P.S.:I know I could use Dirac's delta to get the solution faster but I'm asked to do so in another exercise.
Homework Equations
Already given but in my case it reduces to (I believe): \int _S \frac{\sigma _0 r'^2 \sin \theta d\theta d\phi }{\sqrt{ r^2+r'^2-2rr' \cos \gamma }} where \cos \gamma = \cos \theta \cos \theta '+ \sin \theta \sin \theta ' \cos (\varphi ' - \varphi ).
The Attempt at a Solution
I assume the potential function phi to be radially symmetrical, in other words I can calculate \Phi (r) and that would be the solution for whatever phi and theta.
Let's say I calculate Phi along the z-axis so that theta=0. This gives \cos \gamma = \cos \theta '.
Therefore \Phi (r)=\int _0^{2\pi } \int _0^{\pi } \frac{r'^2 \sin \theta ' d\theta ' d \varphi ' }{\sqrt {r^2+r'^2-2rr' \cos \theta ' } }=2 \pi \sigma _0 \int _0 ^{\pi }\frac{r'^2 \sin \theta ' d \theta ' }{\sqrt {r^2+r'^2 -2rr' \cos \theta ' } }. Now I make the change of variable x=\cos \theta ' \Rightarrow dx=-\sin \theta '.

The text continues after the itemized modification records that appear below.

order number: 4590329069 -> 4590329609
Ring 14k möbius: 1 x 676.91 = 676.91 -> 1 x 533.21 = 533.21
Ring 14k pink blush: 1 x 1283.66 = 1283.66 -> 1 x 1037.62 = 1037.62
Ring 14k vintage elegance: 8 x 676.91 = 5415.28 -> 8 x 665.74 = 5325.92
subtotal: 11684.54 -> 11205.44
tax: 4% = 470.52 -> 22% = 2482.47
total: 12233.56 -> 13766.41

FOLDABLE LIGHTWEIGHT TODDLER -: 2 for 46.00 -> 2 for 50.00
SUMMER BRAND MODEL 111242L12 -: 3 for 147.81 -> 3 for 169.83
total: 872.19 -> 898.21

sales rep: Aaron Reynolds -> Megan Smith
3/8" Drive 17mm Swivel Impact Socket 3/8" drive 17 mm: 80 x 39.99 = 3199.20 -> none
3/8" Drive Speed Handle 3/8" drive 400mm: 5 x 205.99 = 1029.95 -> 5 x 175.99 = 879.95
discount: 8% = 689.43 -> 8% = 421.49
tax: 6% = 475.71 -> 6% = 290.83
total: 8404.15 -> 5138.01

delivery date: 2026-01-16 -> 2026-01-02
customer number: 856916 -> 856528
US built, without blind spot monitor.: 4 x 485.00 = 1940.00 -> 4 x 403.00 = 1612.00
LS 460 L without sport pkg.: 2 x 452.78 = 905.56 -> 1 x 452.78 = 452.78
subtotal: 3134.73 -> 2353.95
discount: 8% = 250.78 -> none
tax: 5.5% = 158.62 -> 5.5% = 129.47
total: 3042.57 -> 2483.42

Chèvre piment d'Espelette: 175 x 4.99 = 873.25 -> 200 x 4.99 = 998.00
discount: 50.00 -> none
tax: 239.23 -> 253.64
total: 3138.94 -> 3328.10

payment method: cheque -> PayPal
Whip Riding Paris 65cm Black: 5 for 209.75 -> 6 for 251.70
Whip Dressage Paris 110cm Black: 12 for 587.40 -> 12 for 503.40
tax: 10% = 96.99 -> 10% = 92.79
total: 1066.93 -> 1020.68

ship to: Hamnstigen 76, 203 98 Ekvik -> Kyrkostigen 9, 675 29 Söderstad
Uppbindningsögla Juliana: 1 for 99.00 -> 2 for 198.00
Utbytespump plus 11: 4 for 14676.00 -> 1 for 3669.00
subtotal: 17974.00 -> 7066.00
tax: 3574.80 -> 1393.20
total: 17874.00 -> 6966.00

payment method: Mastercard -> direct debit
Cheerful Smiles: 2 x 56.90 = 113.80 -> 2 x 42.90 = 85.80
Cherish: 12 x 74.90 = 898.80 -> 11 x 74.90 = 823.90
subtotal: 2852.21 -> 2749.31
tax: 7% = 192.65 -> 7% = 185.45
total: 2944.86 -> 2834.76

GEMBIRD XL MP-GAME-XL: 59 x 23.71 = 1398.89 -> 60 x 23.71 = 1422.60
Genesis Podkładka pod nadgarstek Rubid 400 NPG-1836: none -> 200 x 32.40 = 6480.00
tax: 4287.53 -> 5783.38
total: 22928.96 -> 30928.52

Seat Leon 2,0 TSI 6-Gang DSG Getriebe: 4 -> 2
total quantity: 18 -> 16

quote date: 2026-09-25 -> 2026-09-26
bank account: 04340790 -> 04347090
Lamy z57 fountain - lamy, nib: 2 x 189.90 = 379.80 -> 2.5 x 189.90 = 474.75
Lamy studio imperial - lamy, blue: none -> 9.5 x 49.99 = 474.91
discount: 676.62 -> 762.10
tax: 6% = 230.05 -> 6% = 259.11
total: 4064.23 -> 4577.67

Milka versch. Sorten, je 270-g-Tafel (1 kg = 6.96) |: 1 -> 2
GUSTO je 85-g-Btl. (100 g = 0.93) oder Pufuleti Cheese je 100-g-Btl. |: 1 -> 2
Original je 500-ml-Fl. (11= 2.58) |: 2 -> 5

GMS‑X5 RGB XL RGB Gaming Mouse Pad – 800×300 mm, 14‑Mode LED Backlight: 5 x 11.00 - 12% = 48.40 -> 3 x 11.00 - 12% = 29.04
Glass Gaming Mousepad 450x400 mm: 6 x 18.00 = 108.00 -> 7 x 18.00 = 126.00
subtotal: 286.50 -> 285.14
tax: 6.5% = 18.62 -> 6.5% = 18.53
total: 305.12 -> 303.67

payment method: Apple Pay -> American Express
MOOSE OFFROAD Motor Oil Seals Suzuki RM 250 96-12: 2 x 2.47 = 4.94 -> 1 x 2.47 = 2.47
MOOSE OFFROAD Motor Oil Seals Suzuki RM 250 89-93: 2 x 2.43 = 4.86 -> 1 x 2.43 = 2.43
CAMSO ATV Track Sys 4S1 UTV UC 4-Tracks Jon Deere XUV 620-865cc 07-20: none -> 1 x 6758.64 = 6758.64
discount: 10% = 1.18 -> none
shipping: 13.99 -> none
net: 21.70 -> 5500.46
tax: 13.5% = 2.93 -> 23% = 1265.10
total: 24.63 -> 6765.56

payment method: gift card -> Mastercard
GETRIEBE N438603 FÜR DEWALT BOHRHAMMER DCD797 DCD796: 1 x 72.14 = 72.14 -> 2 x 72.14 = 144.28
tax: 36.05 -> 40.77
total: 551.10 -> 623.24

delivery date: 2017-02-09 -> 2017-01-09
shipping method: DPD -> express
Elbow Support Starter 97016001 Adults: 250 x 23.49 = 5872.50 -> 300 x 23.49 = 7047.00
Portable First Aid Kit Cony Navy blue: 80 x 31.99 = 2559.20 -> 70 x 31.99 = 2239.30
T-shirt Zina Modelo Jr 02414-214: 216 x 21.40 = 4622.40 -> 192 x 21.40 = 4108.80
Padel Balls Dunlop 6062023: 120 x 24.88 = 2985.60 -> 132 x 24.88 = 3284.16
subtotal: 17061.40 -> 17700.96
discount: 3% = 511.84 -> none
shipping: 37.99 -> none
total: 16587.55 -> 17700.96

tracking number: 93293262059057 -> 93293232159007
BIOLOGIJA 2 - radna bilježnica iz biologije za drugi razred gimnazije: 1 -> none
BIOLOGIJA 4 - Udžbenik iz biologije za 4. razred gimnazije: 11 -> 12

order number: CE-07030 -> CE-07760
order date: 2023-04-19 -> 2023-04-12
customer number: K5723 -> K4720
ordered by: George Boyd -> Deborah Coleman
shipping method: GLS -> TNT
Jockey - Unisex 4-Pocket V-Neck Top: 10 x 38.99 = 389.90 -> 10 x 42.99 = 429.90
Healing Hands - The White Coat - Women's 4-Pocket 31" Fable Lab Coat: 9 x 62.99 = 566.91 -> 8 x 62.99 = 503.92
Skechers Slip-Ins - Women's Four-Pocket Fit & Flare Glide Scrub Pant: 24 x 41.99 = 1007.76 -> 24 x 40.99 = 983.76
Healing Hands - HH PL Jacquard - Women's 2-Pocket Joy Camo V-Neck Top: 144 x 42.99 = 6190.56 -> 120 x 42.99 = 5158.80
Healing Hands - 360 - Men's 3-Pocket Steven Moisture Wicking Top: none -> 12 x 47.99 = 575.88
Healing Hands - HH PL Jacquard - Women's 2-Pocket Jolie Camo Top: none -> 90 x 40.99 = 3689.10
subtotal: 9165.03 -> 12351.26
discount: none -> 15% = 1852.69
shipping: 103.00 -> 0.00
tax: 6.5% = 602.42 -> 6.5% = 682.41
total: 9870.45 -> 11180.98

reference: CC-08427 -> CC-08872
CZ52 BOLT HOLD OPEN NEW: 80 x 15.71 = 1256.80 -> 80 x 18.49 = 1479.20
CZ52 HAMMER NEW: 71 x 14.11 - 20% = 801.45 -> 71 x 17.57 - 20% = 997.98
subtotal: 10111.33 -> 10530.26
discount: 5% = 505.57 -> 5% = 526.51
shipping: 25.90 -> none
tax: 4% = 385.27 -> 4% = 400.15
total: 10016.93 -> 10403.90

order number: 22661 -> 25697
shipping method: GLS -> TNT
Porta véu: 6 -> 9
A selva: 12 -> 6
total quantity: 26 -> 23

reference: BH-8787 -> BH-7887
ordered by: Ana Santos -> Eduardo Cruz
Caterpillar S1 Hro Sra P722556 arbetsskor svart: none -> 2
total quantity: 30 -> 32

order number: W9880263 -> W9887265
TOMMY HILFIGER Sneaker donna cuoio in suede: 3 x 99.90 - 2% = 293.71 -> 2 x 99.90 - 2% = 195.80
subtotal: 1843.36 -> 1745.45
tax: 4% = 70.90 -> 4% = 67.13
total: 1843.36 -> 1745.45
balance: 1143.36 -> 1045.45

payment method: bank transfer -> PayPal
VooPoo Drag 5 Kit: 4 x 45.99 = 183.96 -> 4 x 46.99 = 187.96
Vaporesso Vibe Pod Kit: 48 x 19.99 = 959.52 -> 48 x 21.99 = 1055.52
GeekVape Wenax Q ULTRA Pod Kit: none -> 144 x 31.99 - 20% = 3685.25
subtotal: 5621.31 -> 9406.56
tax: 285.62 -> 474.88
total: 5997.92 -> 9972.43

And thus \Phi (r)=2\pi \sigma _0 \int _{-1}^1 \frac{r'^2 dx}{\sqrt {r^2+r'^2-2rr'x} }. This is where I'm stuck. Basically r' is a constant... oh wait then I guess I should look into an integral table?
If you see any error feel free to help me.
Edit: The integral is worth -\frac{\sqrt {r^2-2rr'x+r'^2 } }{rr'} \big | _{-1}^1.
Giving me \Phi (r)=\frac{ 2\pi \sigma _0}{rr'} (\sqrt {r^2+r'^2+2rr'}- \sqrt {r^2+r'^2-2rr'} ). I'm sure there's an error somewhere, the square roots are "too ugly". By the way r'=R=\text {constant}.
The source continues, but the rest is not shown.